In 1939, historians Charles and Mary Beard added their strong voices in favor of historical accuracy in their America in Midpassage: "At no time, at no place, in solemn convention assembled, through no chosen agents, had the American people officially proclaimed the United States to be a democracy. The Constitution did not contain the word or any word lending countenance to it, except possibly the mention of ‘We, the People,’ in the preamble.... When the Constitution was framed no respectable person called himself or herself a democrat."

During the 1950s, Clarence Manion, the dean of Notre Dame Law School, echoed and amplified what the Beards had so correctly stated. He summarized: "The honest and serious student of American history will recall that our Founding Fathers managed to write both the Declaration of Independence and the Constitution without using the term ‘democracy’ even once. No part of any of the existing state Constitutions contains any reference to the word. [The men] who were most influential in the institution and formulation of our government refer to ‘democracy’ only to distinguish it sharply from the republican form of our American Constitutional system."

On September 17 (Constitution Day), 1961, John Birch Society founder Robert Welch delivered an important speech, entitled "Republics and Democracies," in which he proclaimed: "This is a Republic, not a Democracy. Let’s keep it that way!" The speech, which was later published and widely distributed in pamphlet form, amounted to a jolting wake-up call for many Americans. In his remarks, Welch not only presented the evidence to show that the Founding Fathers had established a republic and had condemned democracy, but he warned that the definitions had been distorted, and that powerful forces were at work to convert the American republic into a democracy, in order to bring about dictatorship.

Means to an End

Welch understood that democracy is not an end in itself but a means to an end. Eighteenth century historian Alexander Fraser Tytler, Lord Woodhouselee, it is thought, argued that, "A democracy cannot exist as a permanent form of government. It can only exist until the voters discover that they can vote themselves largesse from the public treasury. From that moment on, the majority always votes for the candidates promising the most benefits from the public treasury with the result that a democracy always collapses over loose fiscal policy, always followed by a dictatorship." And as British writer G.K. Chesterton put it in the 20th century: "You can never have a revolution in order to establish a democracy.
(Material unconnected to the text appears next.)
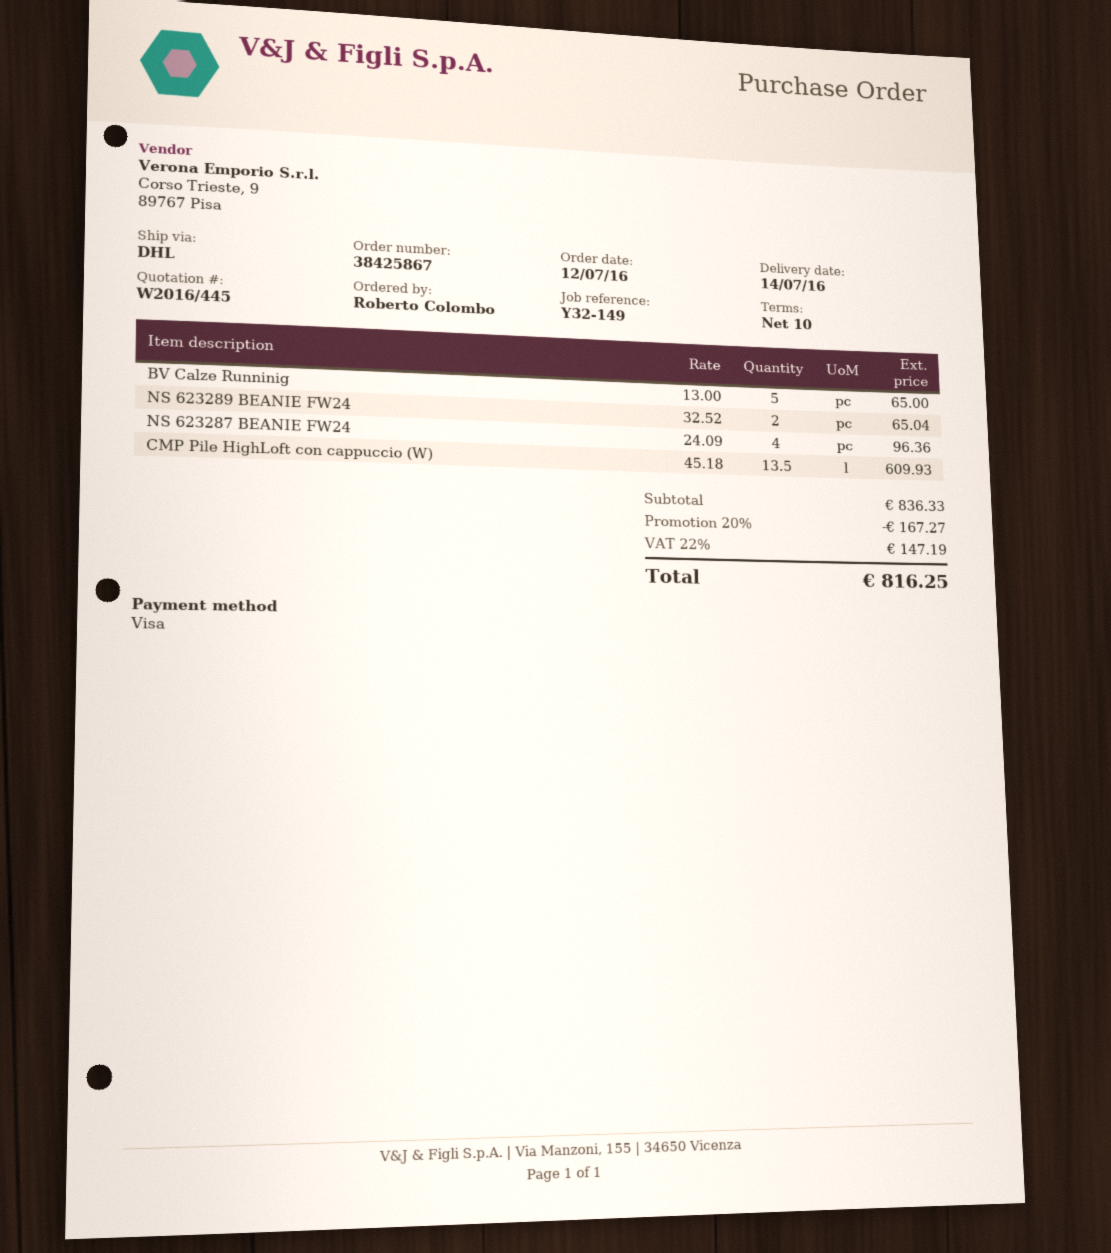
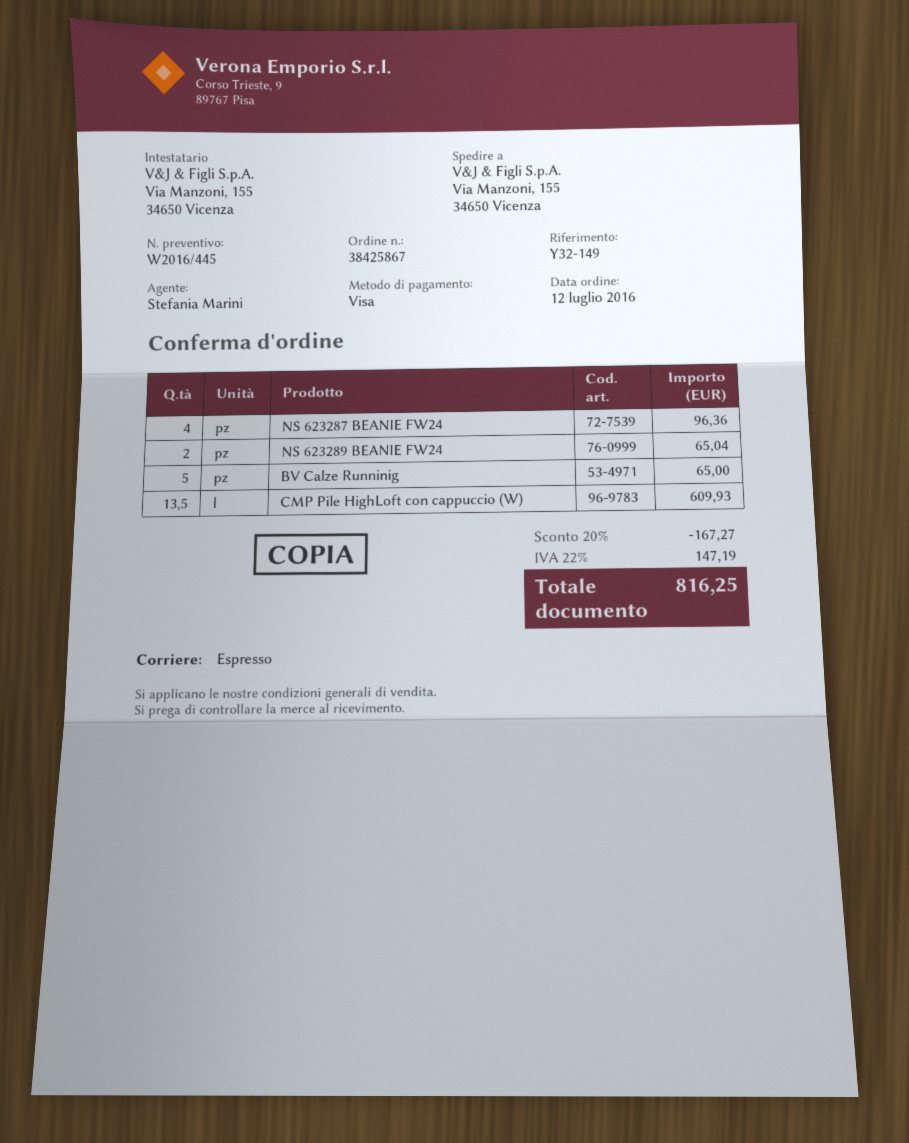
shipping method: DHL -> express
You must have a democracy in order to have a revolution."

Communist revolutionary Karl Marx understood this principle all too well. Which is why, in The Communist Manifesto, this enemy of freedom stated that "the first step in the revolution by the working class is to raise the proletariat to the position of ruling class, to win the battle of democracy." For what purpose? To "abolish private property"; to "wrest, by degrees, capital from the bourgeoisie"; to "centralize all instruments of production in the hands of the State"; etc.
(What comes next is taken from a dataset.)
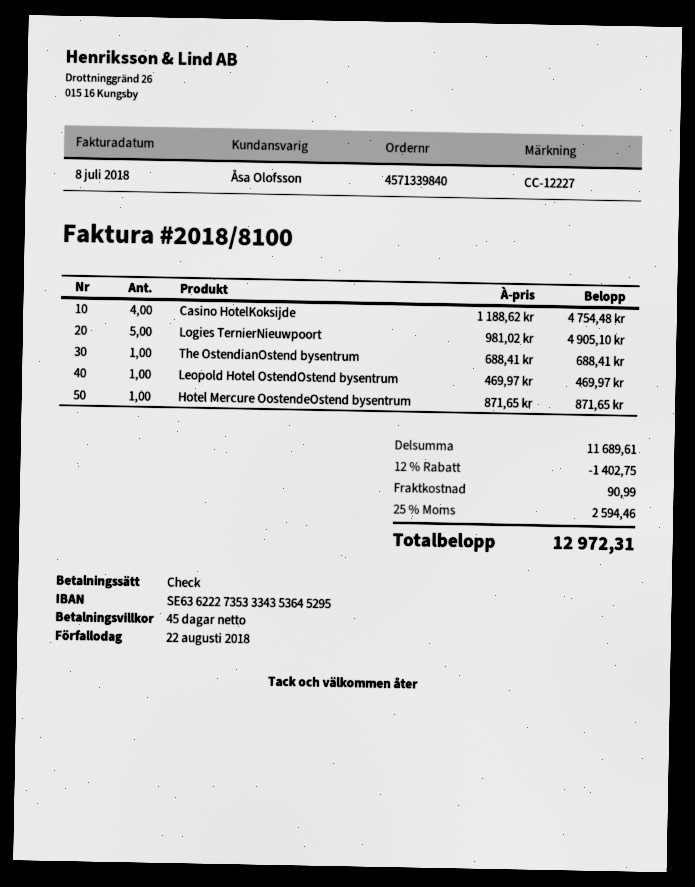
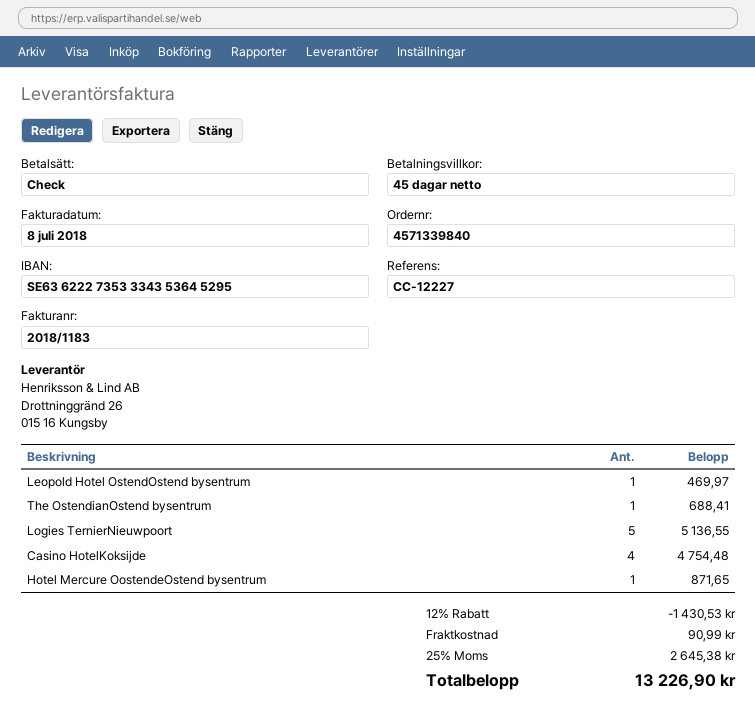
invoice number: 2018/8100 -> 2018/1183
Logies TernierNieuwpoort: 5 for 4905.10 -> 5 for 5136.55
discount: 12% = 1402.75 -> 12% = 1430.53
tax: 25% = 2594.46 -> 25% = 2645.38
total: 12972.31 -> 13226.90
Another champion of democracy was Communist Mao Tse-tung, who proclaimed in 1939 (a decade before consolidating control on the Chinese mainland): "Taken as a whole, the Chinese revolutionary movement led by the Communist Party embraces the two stages, i.e., the democratic and the socialist revolutions, which are essentially different revolutionary processes, and the second process can be carried through only after the first has been completed. The democratic revolution is the necessary preparation for the socialist revolution, and the socialist revolution is the inevitable sequel to the democratic revolution. The ultimate aim for which all communists strive is to bring about a socialist and communist society."

Still another champion of democracy is Mikhail Gorbachev, who stated in his 1987 book Perestroika that, "according to Lenin, socialism and democracy are indivisible.... The essence of perestroika lies in the fact that it unites socialism with democracy [emphasis in the original] and revives the Leninist concept.... We want more socialism and, therefore, more democracy."
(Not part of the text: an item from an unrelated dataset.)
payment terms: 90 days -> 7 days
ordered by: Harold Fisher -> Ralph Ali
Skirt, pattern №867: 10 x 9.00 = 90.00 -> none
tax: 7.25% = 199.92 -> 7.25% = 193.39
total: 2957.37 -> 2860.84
This socialist revolution has been underway in America for generations. In January 1964, President Lyndon Johnson boasted in a White House address: "We are going to try to take all of the money that we think is unnecessarily being spent and take it from the ‘haves’ and give it to the ‘have nots’ that need it so much." What he advocated, of course, was a Marxist, not an American, precept. (The way Marx put it was: "From each according to his abilities, to each according to his needs.") But other presidents before and after have advanced the same goal. Of course, most who support this goal do not comprehend the totalitarian consequences of constantly transferring more power to Washington. But this lack of understanding is what makes revolution by the ballot box possible.

The push for democracy has only been possible because the Constitution is being ignored, violated, and circumvented. The Constitution defines and limits the powers of the federal government. Those powers, all of which are enumerated, do not include agricultural subsidy programs, housing programs, education assistance programs, food stamps, etc. Under the Constitution, Congress is not authorized to pass any law it chooses; it is only authorized to pass laws that are constitutional. Anybody who doubts the intent of the Founders to restrict federal powers, and thereby protect the rights of the individual, should review the language in the Bill of Rights, including the opening phrase of the First Amendment ("Congress shall make no law...").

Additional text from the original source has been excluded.